バーニーが彼らと話すと決めて席を共にした時、お互いに当時の所属を告げただけで元ドイツ兵のひとりが何も言えなくなってしまったのを、バーニーも何も言わずに手を取るシーンの、台詞ではなく表情と仕草だけで見せるお芝居の情報量の多さが本当に素晴らしくて。
当時の関係は敵同士だけど抱える痛みは同じ、殺すか殺されるか。
ここは本当にこの映画の白眉の一つ。

バーニーがそういう思いを抱えてきたことを知っているから、自分の体調のことも知らせずに彼を送り出すレネの思いというのもまた重い。老人ホームが舞台になる彼女のパートで時折挟まれる、若い頃の思い出の美しさ。
それと隣り合わせの戦争の記憶。工場で働いている時に軍人がやってきて、自分の前を通り過ぎて行くのを見て一度は安堵するけれど、奥で別の女性が泣き崩れるのを見てあの軍人が何のために来たのかが分かる。特に説明しなくても戦争の悲劇性が分かるシーンだし、レネもまた戦争の恐怖とずっと戦っていたわけですよね。

それだけの間ずっと抱えてきた思い(正確には式典に参加すること自体が目的ではなかったんですが、それはここでは伏せます)にある意味で一つのけじめをつける、バーニーにとっては本当に重い旅だったのに、マスコミは「退役軍人の一世一代の大冒険」的な文脈に落とし込んでしまう。退役軍人の目を通して反戦のメッセージを込めつつ、当事者の思いを全く無視して「感動的な実話」にしたがるマスコミとその手の作り物語りをありがたがる大衆にきっちりと釘を刺すのも忘れない。

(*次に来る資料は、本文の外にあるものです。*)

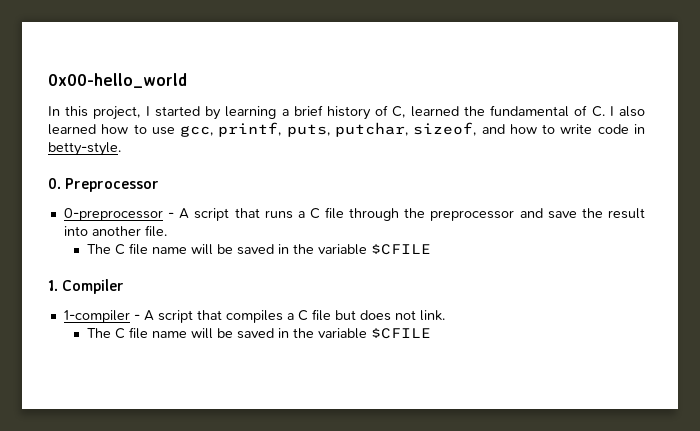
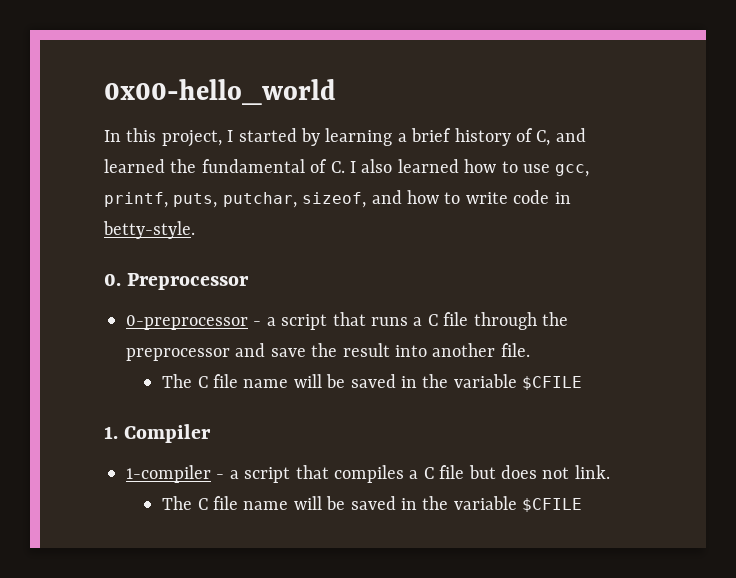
(406, 112) none -> [555,128,586,142] and
[179,208,190,219] A -> [266,317,276,326] a
[143,310,154,321] A -> [229,470,239,479] a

本作でバーニーは外を歩く時は歩行器を使って、室内では杖をついたり手すりに掴まったりしてゆっくり、一歩一歩を振り絞るように歩くわけです。
彼が歩いてるシーンだけで何度も泣けてきたんですよね。こうやって歩いて行った先にバーニーの旅の終わりがあって、それはすなわち演じるマイケル・ケインの俳優人生の終わりに向かっていく歩みでもあって。

世代的に、最も印象深い「老紳士」俳優の一人。
今までありがとうございます、そして本当にお疲れ様でした。